WORK TASK ▸ Write out each line exactly, starting with the one containing "Arkibald - White: 3" and stopping after the last line of the listing below.

DATA FOR PROCESSING Start Marker

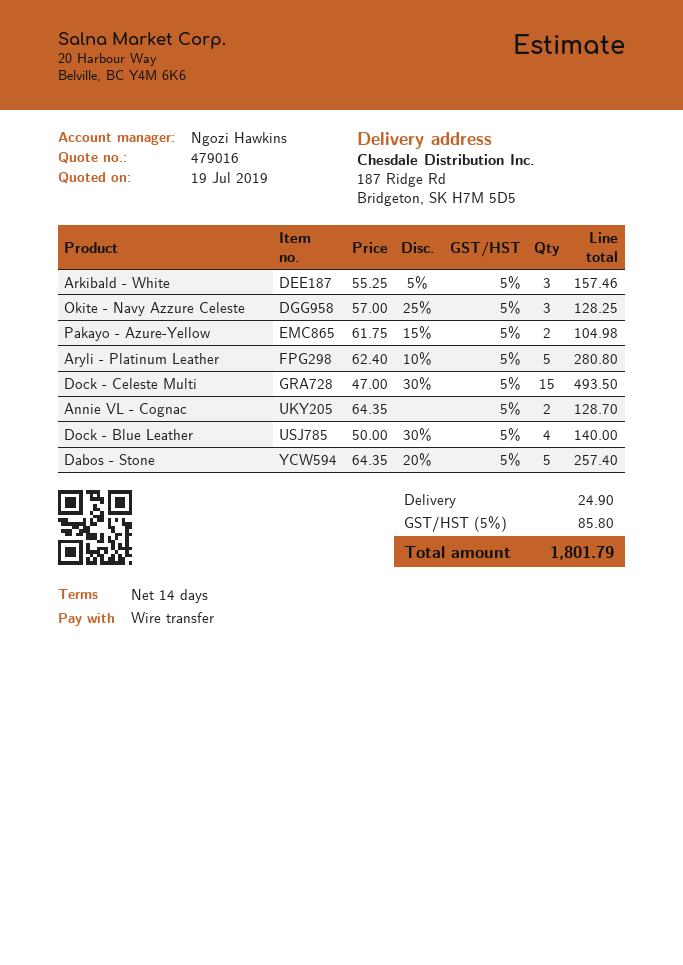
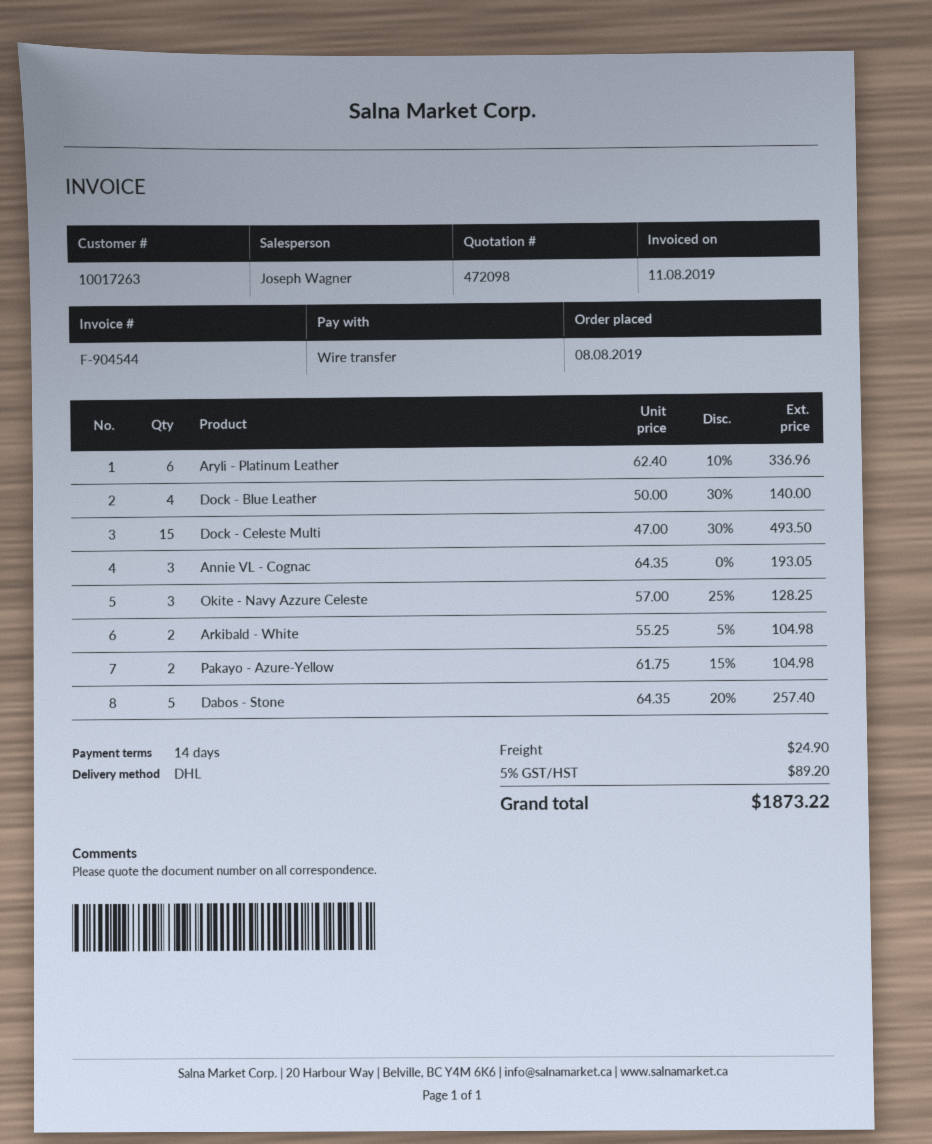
quote number: 479016 -> 472098
sales rep: Ngozi Hawkins -> Joseph Wagner
Arkibald - White: 3 x 55.25 - 5% = 157.46 -> 2 x 55.25 - 5% = 104.98
Aryli - Platinum Leather: 5 x 62.40 - 10% = 280.80 -> 6 x 62.40 - 10% = 336.96
Annie VL - Cognac: 2 x 64.35 = 128.70 -> 3 x 64.35 = 193.05
tax: 5% = 85.80 -> 5% = 89.20
total: 1801.79 -> 1873.22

DATA FOR PROCESSING End Marker

THE ANSWER ▸
Arkibald - White: 3 x 55.25 - 5% = 157.46 -> 2 x 55.25 - 5% = 104.98
Aryli - Platinum Leather: 5 x 62.40 - 10% = 280.80 -> 6 x 62.40 - 10% = 336.96
Annie VL - Cognac: 2 x 64.35 = 128.70 -> 3 x 64.35 = 193.05
tax: 5% = 85.80 -> 5% = 89.20
total: 1801.79 -> 1873.22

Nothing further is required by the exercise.